Copy out exactly the stretch of the listing below that begins at the line containing "[437,168,472,180] app, ->" and ends at the line containing "[618,172,1104,188] [618,199,1104,215] [618,226,671,239]", and copy nothing outside it.
======== Data ========
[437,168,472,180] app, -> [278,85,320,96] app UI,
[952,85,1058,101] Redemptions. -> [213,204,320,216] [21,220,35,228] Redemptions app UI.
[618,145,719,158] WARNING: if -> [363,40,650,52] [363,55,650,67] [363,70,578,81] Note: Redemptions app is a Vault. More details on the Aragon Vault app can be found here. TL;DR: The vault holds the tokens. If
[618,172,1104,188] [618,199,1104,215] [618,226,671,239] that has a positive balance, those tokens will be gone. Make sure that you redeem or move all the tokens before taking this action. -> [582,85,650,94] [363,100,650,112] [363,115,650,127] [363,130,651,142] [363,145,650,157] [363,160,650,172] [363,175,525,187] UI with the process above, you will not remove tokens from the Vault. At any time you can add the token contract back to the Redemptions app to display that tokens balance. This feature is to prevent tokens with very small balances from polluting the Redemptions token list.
========
======== Data ========
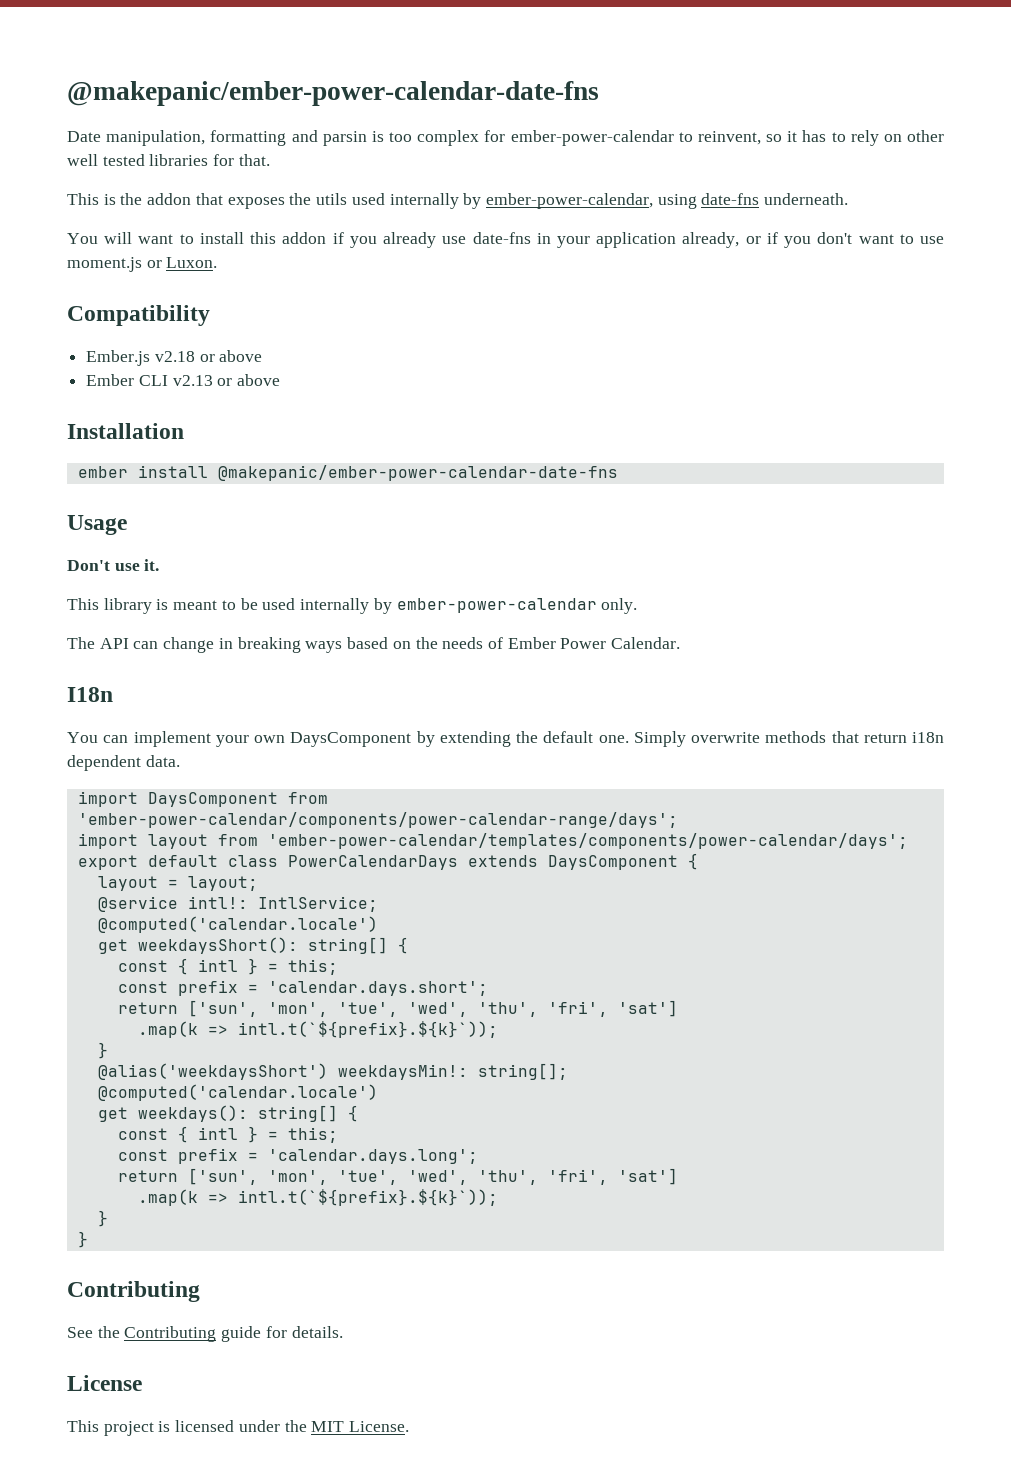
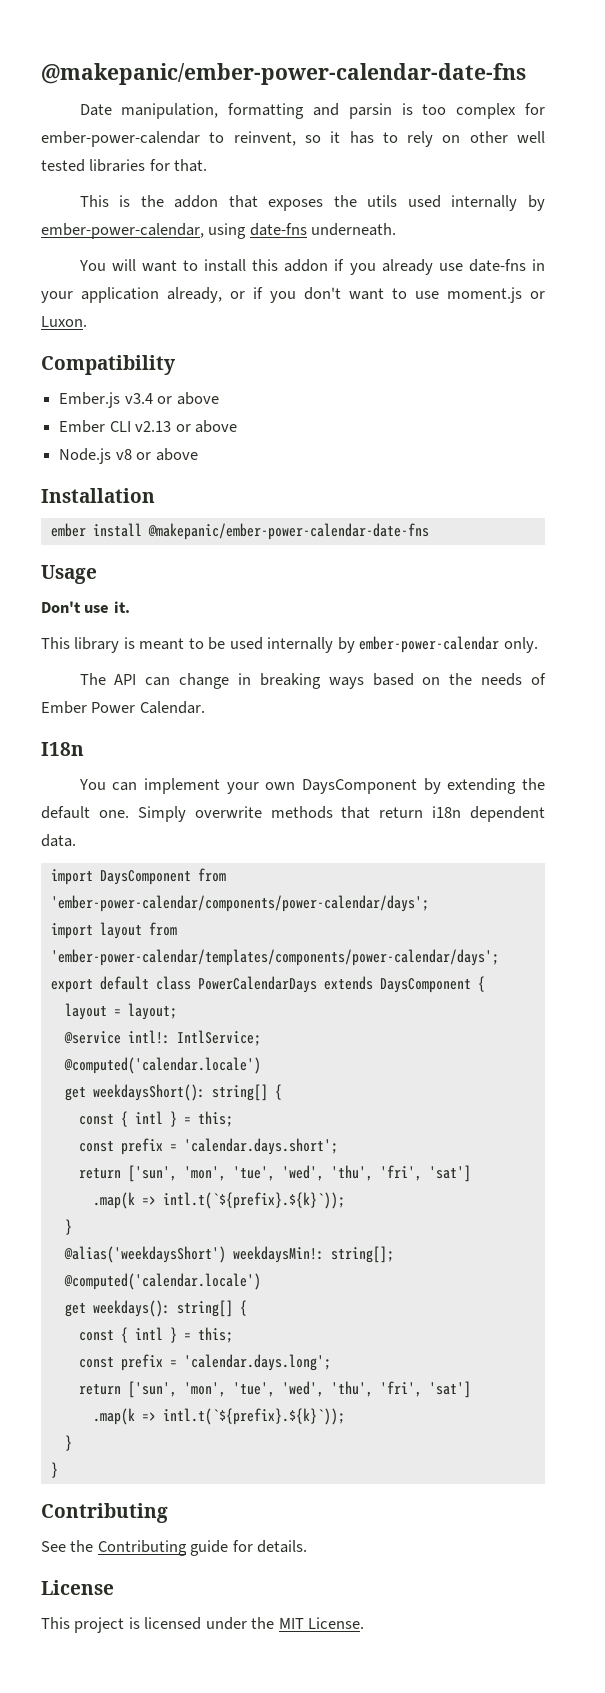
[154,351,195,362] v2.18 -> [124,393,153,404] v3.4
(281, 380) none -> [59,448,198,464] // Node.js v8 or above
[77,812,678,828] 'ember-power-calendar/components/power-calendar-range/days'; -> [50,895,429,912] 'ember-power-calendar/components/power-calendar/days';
========
Exercise answer:
[437,168,472,180] app, -> [278,85,320,96] app UI,
[952,85,1058,101] Redemptions. -> [213,204,320,216] [21,220,35,228] Redemptions app UI.
[618,145,719,158] WARNING: if -> [363,40,650,52] [363,55,650,67] [363,70,578,81] Note: Redemptions app is a Vault. More details on the Aragon Vault app can be found here. TL;DR: The vault holds the tokens. If
[618,172,1104,188] [618,199,1104,215] [618,226,671,239] that has a positive balance, those tokens will be gone. Make sure that you redeem or move all the tokens before taking this action. -> [582,85,650,94] [363,100,650,112] [363,115,650,127] [363,130,651,142] [363,145,650,157] [363,160,650,172] [363,175,525,187] UI with the process above, you will not remove tokens from the Vault. At any time you can add the token contract back to the Redemptions app to display that tokens balance. This feature is to prevent tokens with very small balances from polluting the Redemptions token list.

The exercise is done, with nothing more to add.